A data warehouse is a collection of data in support of management’s decision-making process that is subject-oriented, integrated, time-variant, and nonvolatile. The data warehouse is focused on the concept (for example, sales) rather than the process (for example, issuing invoices). It contains all the relevant information on a concept gathered from multiple processing systems. This information is collected and stored at regular intervals and is relatively stable.
A data warehouse integrates operational data by using consistent naming conventions, measurements, physical attributes, and semantics. The first steps in the physical design of the data warehouse are determining which subject areas should be included and developing a set of agreed-upon definitions. This requires interviewing end users, analysts, and executives to understand and document the scope of the information requirements. The issues must be thoroughly understood before the logical process can be translated into a physical data warehouse.
Following the physical design, operational systems are put in place to populate the data warehouse. Because the operational systems and the data warehouse contain different representations of the data, populating the data warehouse requires transformations of the data: summarizing, translating, decoding, eliminating invalid data, and so on. These processes need to be automated so that they can be performed on an ongoing basis: extracting, transforming, and moving the source data as often as needed to meet the business requirements of the data warehouse.
In the operational system, data is current-valued and accurate as of the moment of access. For example, an order entry application always shows the current value of inventory on hand for each product. This value could differ between two queries issued only moments apart. In the data warehouse, data represents information gathered over a long period, and is accurate as of a particular point in time. In effect, the data warehouse contains a long series of snapshots about the key subject areas of the business.
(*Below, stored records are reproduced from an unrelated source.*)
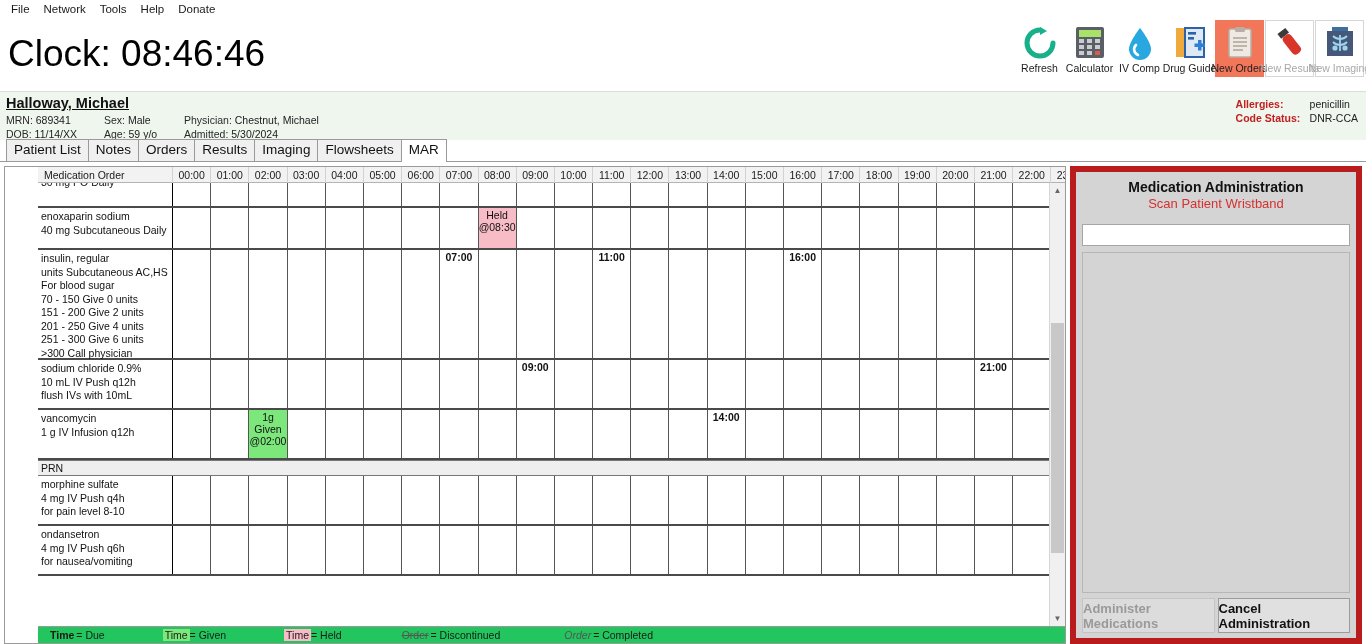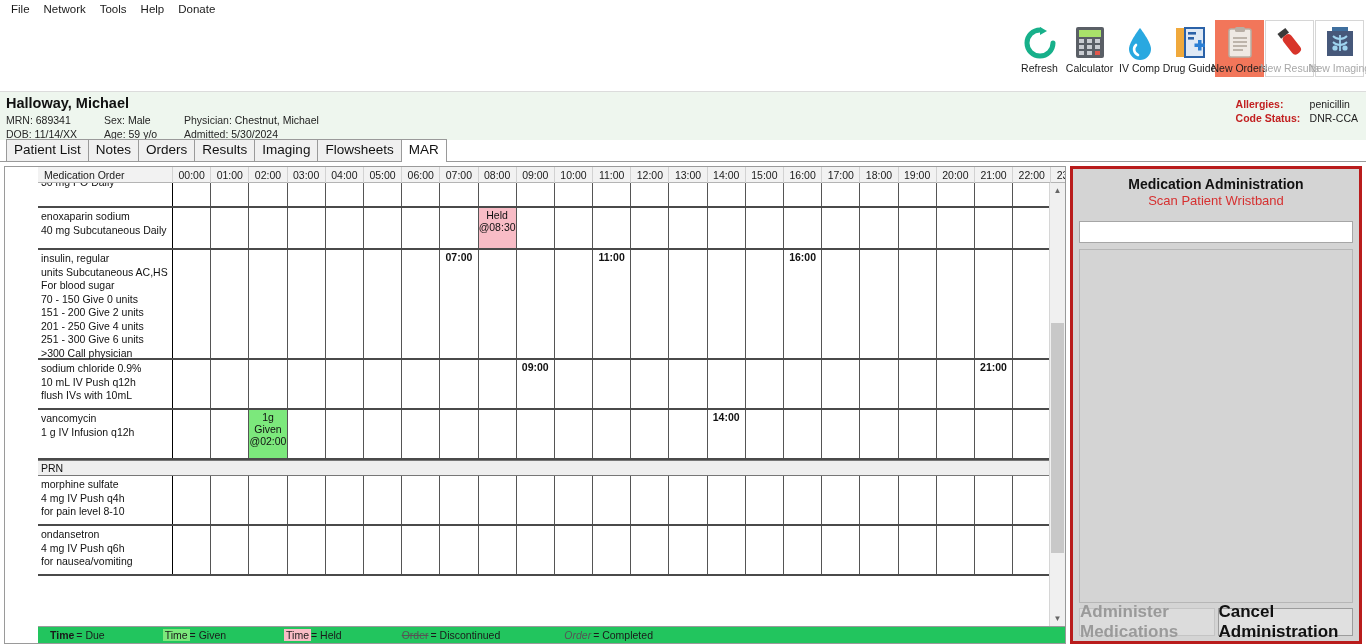--- a/index.html
+++ b/index.html
@@ -82,21 +82,21 @@
   .tool .lbl { font-size: 10.5px; color: #1d1d1d; margin-top: 1px; white-space: nowrap; }
   .tool.disabled .lbl { color: #a8a8a8; }
 
   
   .banner {
     min-height: 48px; height: 48px;
     background: #eef6ee;
     position: relative;
     padding: 3px 0 0 6px;
   }
-  .pname { font-size: 14.5px; font-weight: bold; color: #111; line-height: 16px; }
+  .pname { font-size: 14.5px; font-weight: bold; color: #111; line-height: 16px; text-decoration: underline; }
   .pdemo { margin-top: 2px; font-size: 10.5px; color: #1a1a1a; line-height: 14px; }
   .pdemo .row { display: flex; }
   .pdemo .lab { color: #2a2a2a; }
   .pdemo .c1 { width: 98px; }
   .pdemo .c2 { width: 80px; }
   .pdemo .c3 { }
   .alerts {
     position: absolute; right: 8px; top: 5px;
     font-size: 10.5px; line-height: 14px; text-align: left;
   }
@@ -232,21 +232,21 @@
   .lg .k { padding: 0 2px; }
   .lg .k.b { font-weight: bold; }
   .lg .k.g { background: #7ce87c; }
   .lg .k.p { background: #f8bcc6; }
   .lg .k.s { text-decoration: line-through; color: #555; }
   .lg .k.i { font-style: italic; color: #555; }
 
   
   .adminpanel {
     flex: 1;
-    border: 3px solid #b91c1c;
+    border: 6px solid #b91c1c;
     background: #d4d4d4;
     display: flex; flex-direction: column;
     padding: 5px 6px 5px 6px;
     overflow: hidden;
   }
   .admin-title { text-align: center; font-size: 14px; font-weight: bold; color: #111; margin-top: 2px; }
   .admin-sub { text-align: center; font-size: 13px; color: #d63030; margin-top: 1px; }
   .scanbox {
     margin-top: 13px;
     height: 22px;
@@ -254,23 +254,23 @@
     border: 1px solid #a6a6a6;
   }
   .adminlist {
     flex: 1;
     margin-top: 6px;
     background: #d4d4d4;
     border: 1px solid #b6b6b6;
   }
   .adminbtns { display: flex; margin-top: 5px; gap: 3px; }
   .abtn {
-    flex: 1; height: 28px;
+    flex: 1; height: 35px;
     display: flex; align-items: center; justify-content: center;
-    font-size: 17px; font-weight: bold;
+    font-size: 13px; font-weight: bold;
     background: #e0e0e0;
     border: 1px solid #9c9c9c;
     color: #111;
     cursor: default;
   }
   .abtn.dis { color: #9a9a9a; border-color: #c4c4c4; background: #dcdcdc; font-weight: bold; }
 
   
   .statusbar {
     height: 20px; min-height: 20px;
@@ -291,20 +291,21 @@
 
   <div class="menubar">
     <div class="menu-item">File</div>
     <div class="menu-item">Network</div>
     <div class="menu-item">Tools</div>
     <div class="menu-item">Help</div>
     <div class="menu-item">Donate</div>
   </div>
 
   <div class="clockband">
+    <div class="clock-text">Clock: 08:46:46</div>
 
     <div class="toolbar">
 
       <div class="tool">
         <span class="ico">
           <svg width="34" height="34" viewBox="0 0 34 34">
             <path d="M17 4 A13 13 0 1 0 30 17" stroke="#17b08a" stroke-width="5" fill="none" stroke-linecap="round"></path>
             <path d="M17 1 L17 9 L24 5 Z" fill="#17b08a"></path>
           </svg>
         </span>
Finally, information is made available for browsing, analyzing, and reporting. Many tools assist in analysis, from simple report writers to advanced data miners. Ultimately, analysis drives the final iterations of the data warehousing process, causing revisions in the design of the data warehouse to accommodate new information, improve system performance, or allow new types of analysis. With these changes, the process restarts and continues throughout the life of the data warehouse.